A veces acordamos un
pacto de no agresión con el silencio. Las palabras quedan varadas en nuestro
interior como barcos cansados de luchar contra las olas, de soportar el vaivén
continuo y rutinario de cada viaje. Y no se trata de que no se tenga nada que decir,
al contrario, sino que ese silencio, esa ausencia de palabras es una
interrogación que inquiere a gritos porque no existe respuesta. Así el silencio
adquiere su más pleno significado, no solamente el habitual de la
incomunicación al que nos hemos acostumbrado, sino el silencio como forma
primordial del lenguaje, simbólico quizás, pero con mayor contenido que la
mayoría de las frases vacías que se esputan sin el menor rubor. Es cierto que
la falta de respuesta puede ser otro silencio interrogador, perturbador, de
desaliento, sin embargo en ese caso nos queda la mirada, los ojos que hablan, aunque
entonces se precisa la presencia, quedando así cerrado el círculo del amor, la
atracción de los sucesivos lenguajes, incluso el gestual, hasta que el
enamoramiento es posible.
Y frente a esos silencios, a veces
incómodos, tener la valentía de aceptarlos como parte del diálogo, alejando la
tentación comprensible de rellenarlos con vacuidades, significados vacios de
cuanto está todo dicho. A veces nos empeñamos en explicaciones absurdas que,
aparte de no añadir nada a lo sugerido, emborronan y sumergen en el fango
cuanto de verdad hay en el silencio proscrito. Y nos introducimos en la espiral
vergonzosa del monólogo continuo, aquel que solamente tiene una explicación:
alargar la presencia, la triste comunicación unidireccional, el fingido
encuentro. Conversaciones interminables de nosotros mismos con las que creemos
establecer la sintonía buscada con el otro, aunque en la mayoría de las
ocasiones no sea más que autoexplicaciones, autoconvencimientos del fracaso.

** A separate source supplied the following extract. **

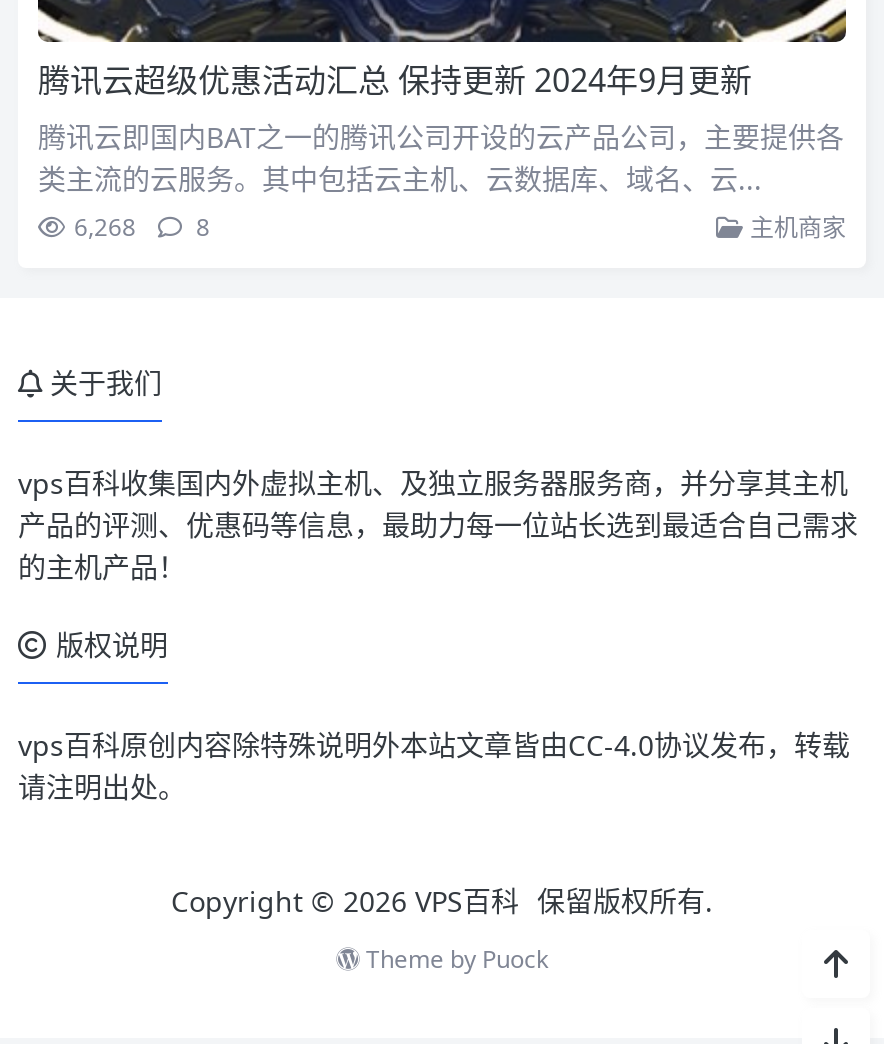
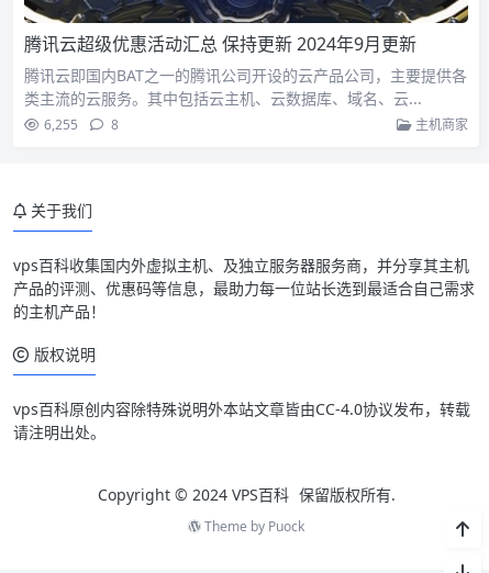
[74,210,210,244] 6,268 8 -> [44,115,119,134] 6,255 8
[171,882,713,920] Copyright © 2026 VPS百科 保留版权所有. -> [97,484,395,505] Copyright © 2024 VPS百科 保留版权所有.

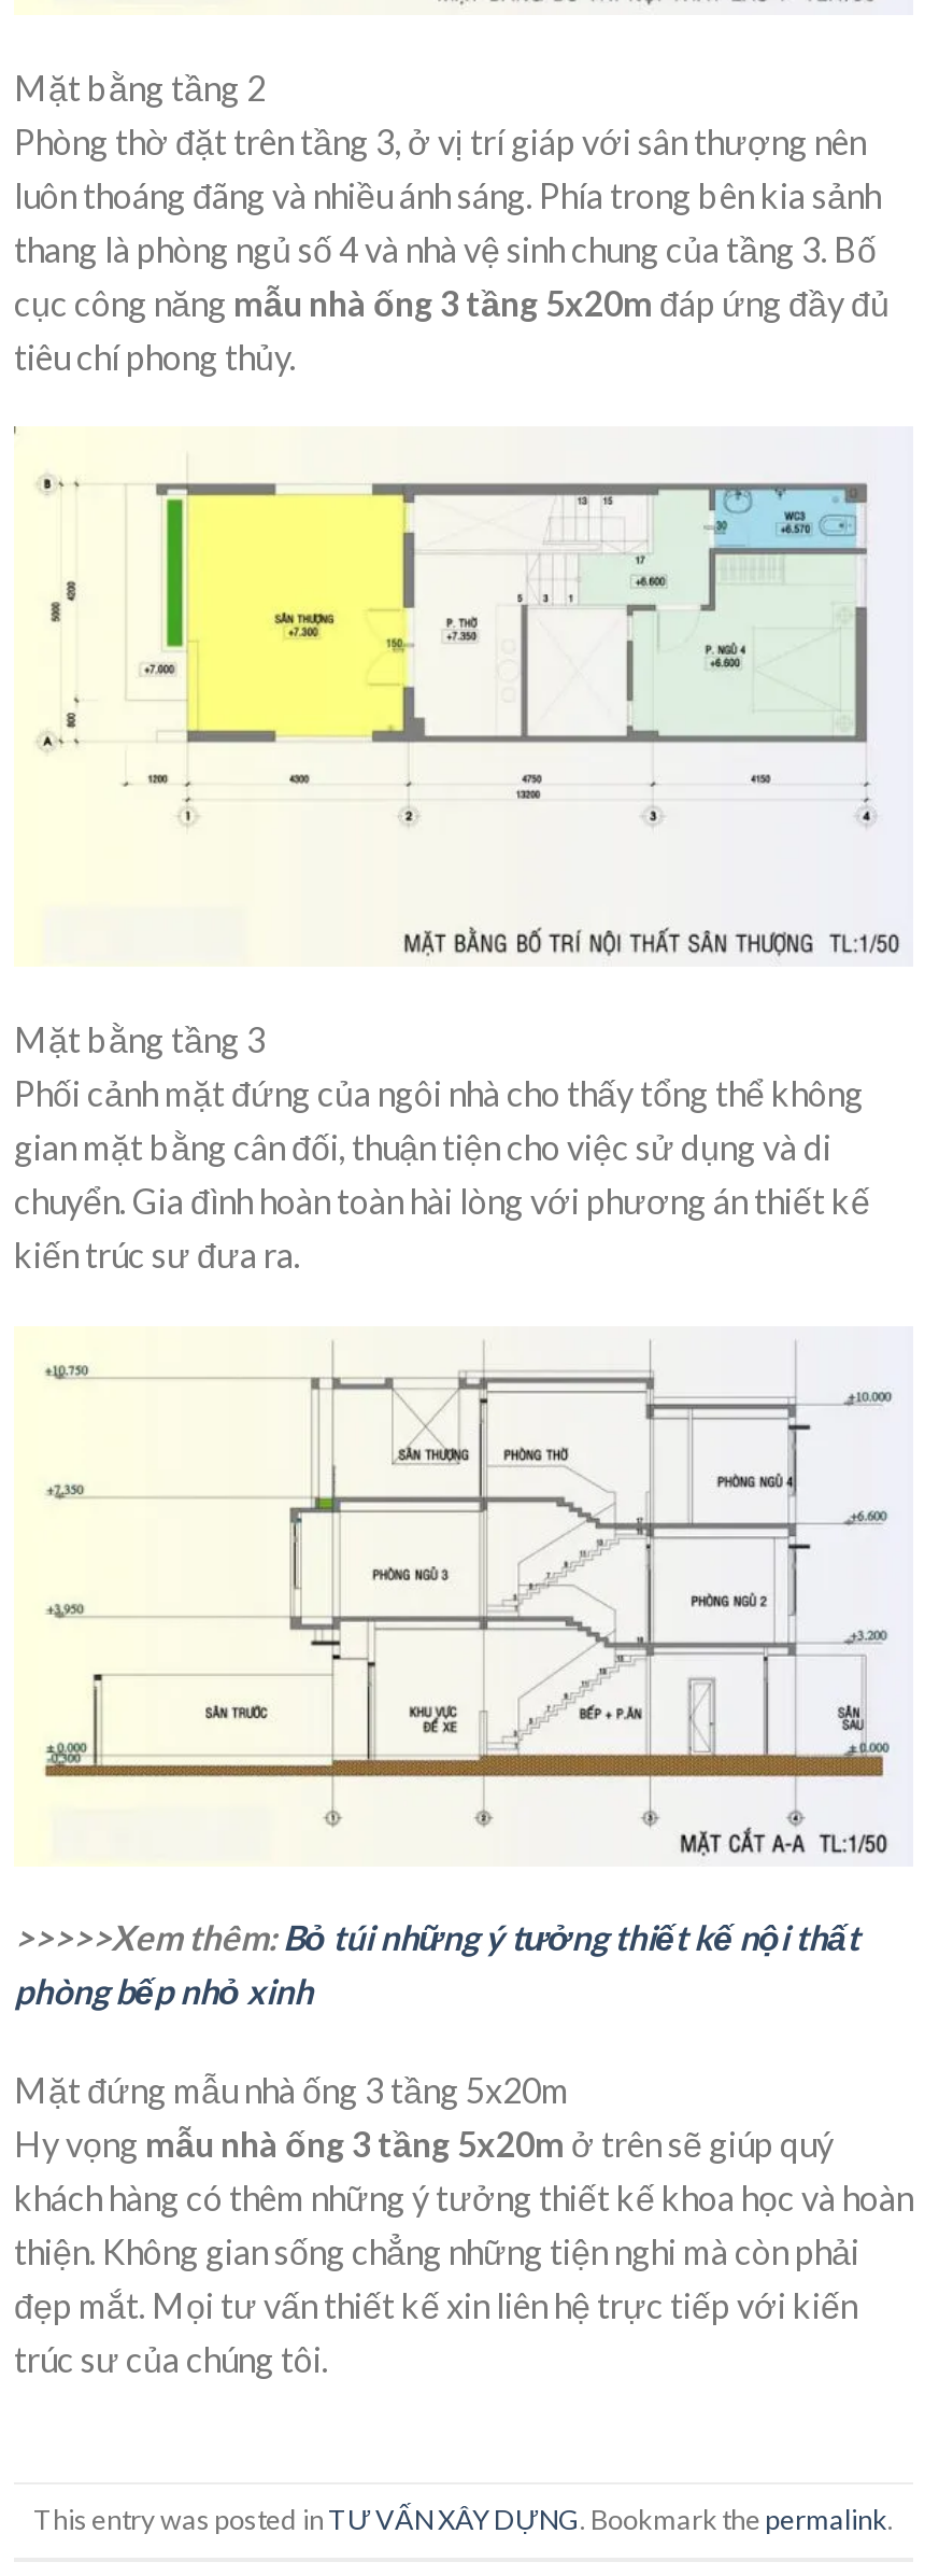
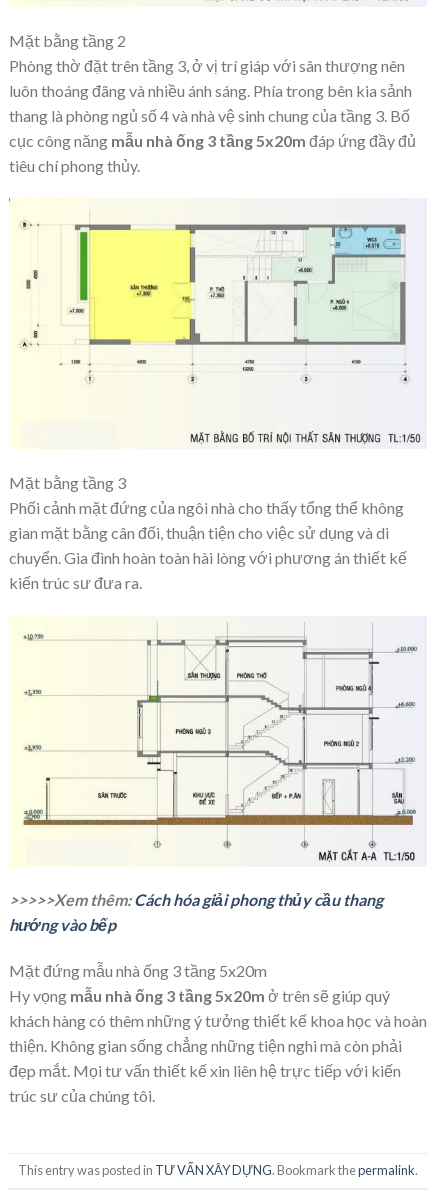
[14,1917,859,2012] >>>>>Xem thêm: Bỏ túi những ý tưởng thiết kế nội thất | phòng bếp nhỏ xinh -> [9,890,383,934] >>>>>Xem thêm: Cách hóa giải phong thủy cầu thang | hướng vào bếp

No obstante, ¿y si el silencio del
otro no fuera, acaso, la respuesta vigorosa a nuestra demanda? Aquella que
promueve nuestra actitud, que nos pide que sigamos intentándolo. Pero solamente
somos dueños de nuestros silencios, de su significado y su resultado, o de lo
que queremos o deseamos que signifiquen. Por eso es difícil desentrañar el
silencio del otro, porque podemos caer en el abismo de interpretarlo con
nuestros deseos y sufrir finalmente el terror de lo contrario. Entonces, no
queda más que esperar la respuesta codiciada y vivir en la incertidumbre por el
resultado. Así podemos llegar a vivir tanto tiempo en soledad. Creer que nos lo
merecemos por ello, aunque no sea más que un producto, cruel y bárbaro, de esa
misma soledad de la espera.
O, por otro lado, dejar pasar el tiempo y ver aquel
silencio imperativo diluirse con el disolvente de la materialidad cotidiana. Caminar
las calles nuevamente y ocupar el espacio visual, absorber la compañía y crecer
acumulando la presencia y la mirada cómplice. Ya no hacen falta gritos de
llamada que se pierden en el universo sonoro que nos circunda pleno de ruido,
como fuego entrecruzado disparado por innumerables bocas que nos alejan, o
manos al viento en señal de la presencia buscada y lograda, sino solamente el
encuentro del viaje terminado por fin. Escalar por los estrechos senderos que
llevan a las cumbres y atravesarlas hasta llegar a los pozos de nieve,
conservadores de la belleza indómita e inalcanzable, donde nos sentiremos
protegidos y abrazados. Porque cuando se quiere ir al fin del mundo, solamente
cabe una dirección: hacia adelante, hacia la puerta… de salida.